**** DATA IN THIS EXERCISE

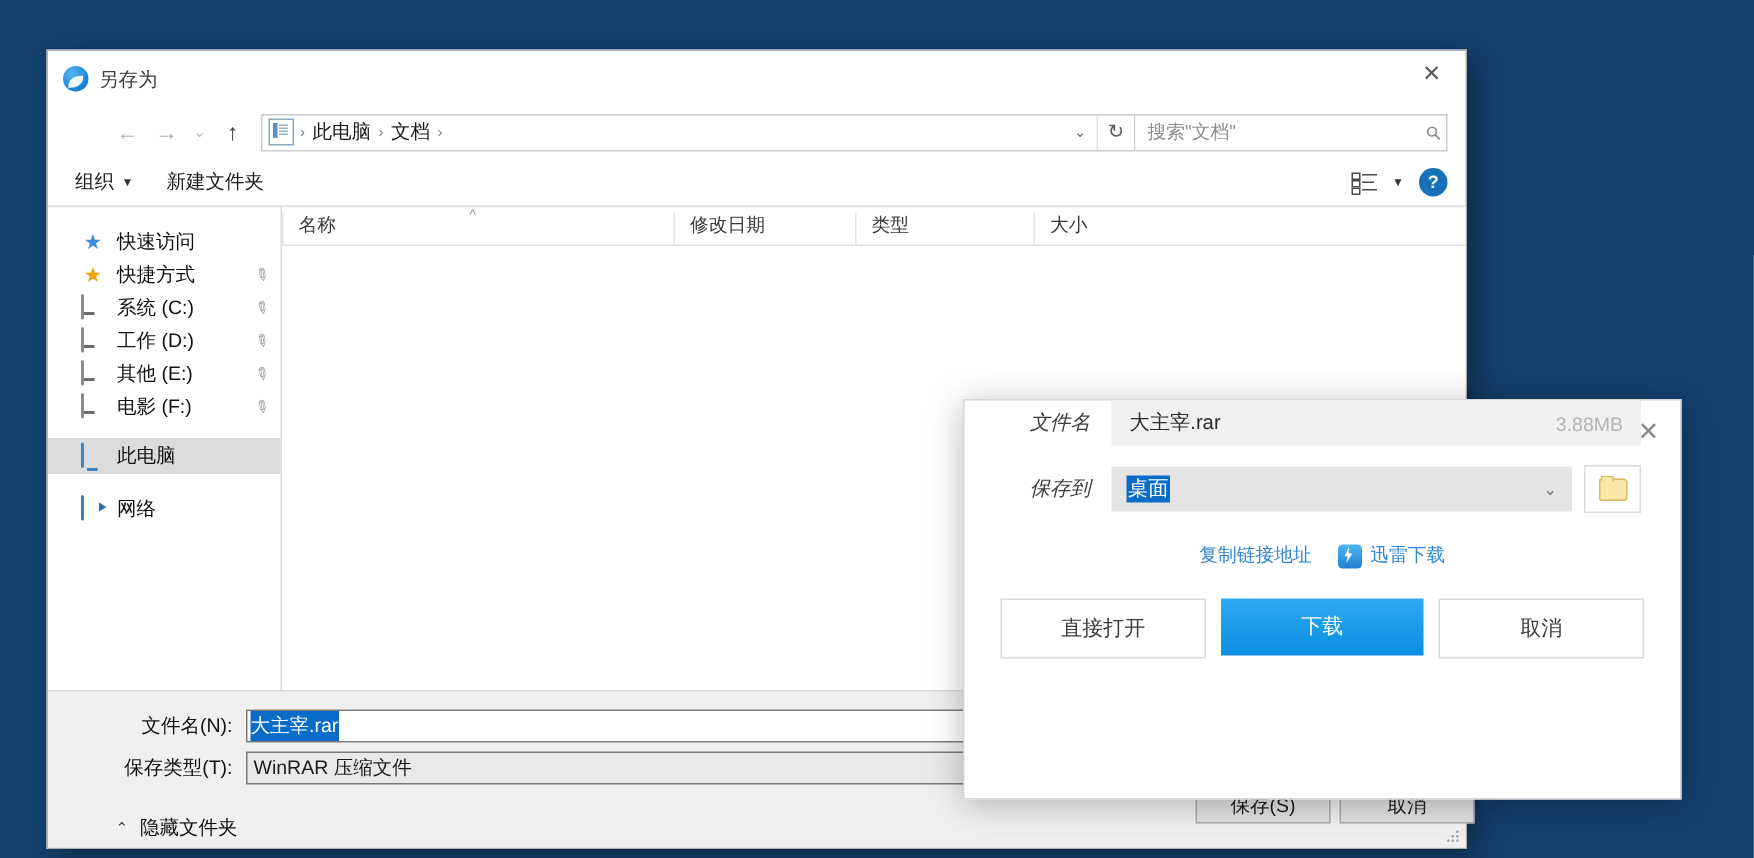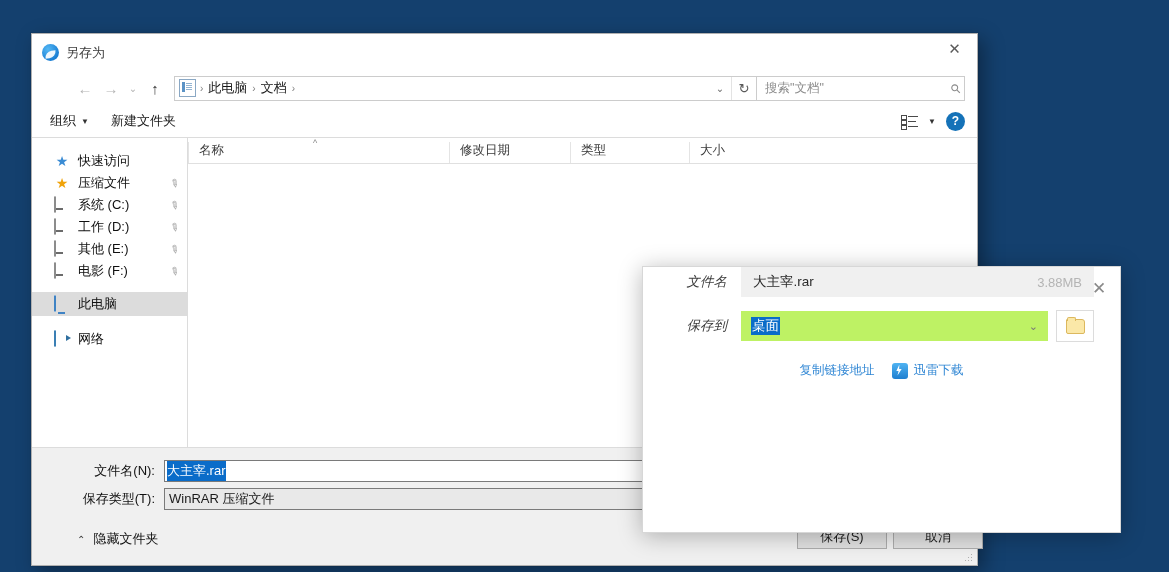--- a/index.html
+++ b/index.html
@@ -99,21 +99,21 @@
   .folder-ico{width:16px;height:13px;margin:0 8px 0 12px;flex:none;
     background:#f7d480;border:1px solid #d9ac42;border-radius:1px 3px 2px 2px;position:relative;}
   .folder-ico:before{content:"";position:absolute;left:0;top:-3px;width:7px;height:3px;
     background:#f7d480;border:1px solid #d9ac42;border-bottom:none;border-radius:2px 2px 0 0;}
   .cell-name{width:253px;overflow:hidden;white-space:nowrap;}
   .cell-date{width:115px;color:#3a3a3a;}
   .cell-type{width:113px;color:#3a3a3a;}
   .cell-size{width:90px;color:#3a3a3a;}
 
   
-  .footer{flex:none;border-top:1px solid #dcdcdc;background:#f0f0f0;padding:12px 0 17px 0;}
+  .footer{flex:none;border-top:1px solid #dcdcdc;background:#f0f0f0;padding:12px 0 4px 0;}
   .formrow{display:flex;align-items:center;height:22px;margin-bottom:6px;}
   .formlabel{width:123px;text-align:right;padding-right:9px;font-size:13px;color:#101010;}
   .textfield{height:20px;border:1px solid #7a7a7a;background:#fff;flex:1;margin-right:300px;
     display:flex;align-items:center;padding:0 2px;}
   .sel{background:#0a6cc9;color:#fff;padding:1px 0;}
   .combofield{height:20px;border:1px solid #7a7a7a;background:#e9e9e9;flex:1;margin-right:300px;
     display:flex;align-items:center;padding:0 4px;color:#1a1a1a;}
   .hiderow{display:flex;align-items:center;padding:14px 0 0 45px;gap:8px;}
   .hide-caret{color:#3a3a3a;font-size:10px;}
   .hide-text{font-size:13px;color:#101010;}
@@ -137,21 +137,21 @@
   }
   .dl-title{height:56px;display:flex;align-items:center;justify-content:center;
     font-size:15px;color:#2b2b2b;}
   .dl-close{position:absolute;right:8px;top:8px;width:26px;height:26px;display:flex;
     align-items:center;justify-content:center;color:#8a8a8a;font-size:17px;}
   .dl-row{display:flex;align-items:center;padding:0 26px;margin-bottom:13px;}
   .dl-label{width:58px;text-align:right;padding-right:14px;font-size:13.5px;color:#3c3c3c;flex:none;font-style:italic;}
   .dl-input{flex:1;height:30px;background:#f0f0f0;display:flex;align-items:center;padding:0 12px;}
   .dl-input .fname{font-size:13.5px;color:#2b2b2b;}
   .dl-input .fsize{margin-left:auto;font-size:13px;color:#b4b4b4;}
-  .dl-select{flex:1;height:30px;background:#bef264;display:flex;align-items:center;padding:0 10px;}
+  .dl-select{flex:1;height:30px;background:#e5e5e5;display:flex;align-items:center;padding:0 10px;}
   .dl-select .val{font-size:13.5px;background:#0a6cc9;color:#fff;padding:0 1px;}
   .dl-select .chev{margin-left:auto;color:#777;font-size:11px;}
   .dl-browse{width:36px;height:30px;border:1px solid #dcdcdc;margin-left:8px;flex:none;
     display:flex;align-items:center;justify-content:center;}
   .browse-folder{width:17px;height:13px;background:#fbe8a8;border:1px solid #dcb85e;
     border-radius:1px 3px 2px 2px;position:relative;}
   .browse-folder:before{content:"";position:absolute;left:0;top:-3px;width:7px;height:3px;
     background:#fbe8a8;border:1px solid #dcb85e;border-bottom:none;border-radius:2px 2px 0 0;}
   .dl-links{display:flex;align-items:center;justify-content:center;gap:17px;margin-top:20px;}
   .dl-link{font-size:12.5px;color:#2f86d4;}
@@ -229,21 +229,21 @@
   <div class="body">
     <div class="sidebar">
 
       <div class="nav-item">
         <span class="ico ico-star blue">★</span>
         <span class="label">快速访问</span>
       </div>
 
       <div class="nav-item">
         <span class="ico ico-star">★</span>
-        <span class="label">压缩文件</span>
+        <span class="label">快捷方式</span>
         <span class="pin">✎</span>
       </div>
 
       <div class="nav-item">
         <span class="ico"><span class="ico-drive sys"></span></span>
         <span class="label">系统 (C:)</span>
         <span class="pin">✎</span>
       </div>
 
       <div class="nav-item">
@@ -340,13 +340,18 @@
   </div>
 
   <div class="dl-links">
     <span class="dl-link">复制链接地址</span>
     <span class="dl-thunder">
       <span class="thunder-ico"></span>
       <span class="dl-link">迅雷下载</span>
     </span>
   </div>
 
+  <div class="dl-btns">
+    <div class="btn ghost">直接打开</div>
+    <div class="btn primary">下载</div>
+    <div class="btn ghost">取消</div>
+  </div>
 </div>
 
 </body></html>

********

EXERCISE OBJECTIVE:
Some lines above contain the word "justify". Copy each of them.

PROBLEM SOLUTION:
   .dl-title{height:56px;display:flex;align-items:center;justify-content:center;
     align-items:center;justify-content:center;color:#8a8a8a;font-size:17px;}
     display:flex;align-items:center;justify-content:center;}
   .dl-links{display:flex;align-items:center;justify-content:center;gap:17px;margin-top:20px;}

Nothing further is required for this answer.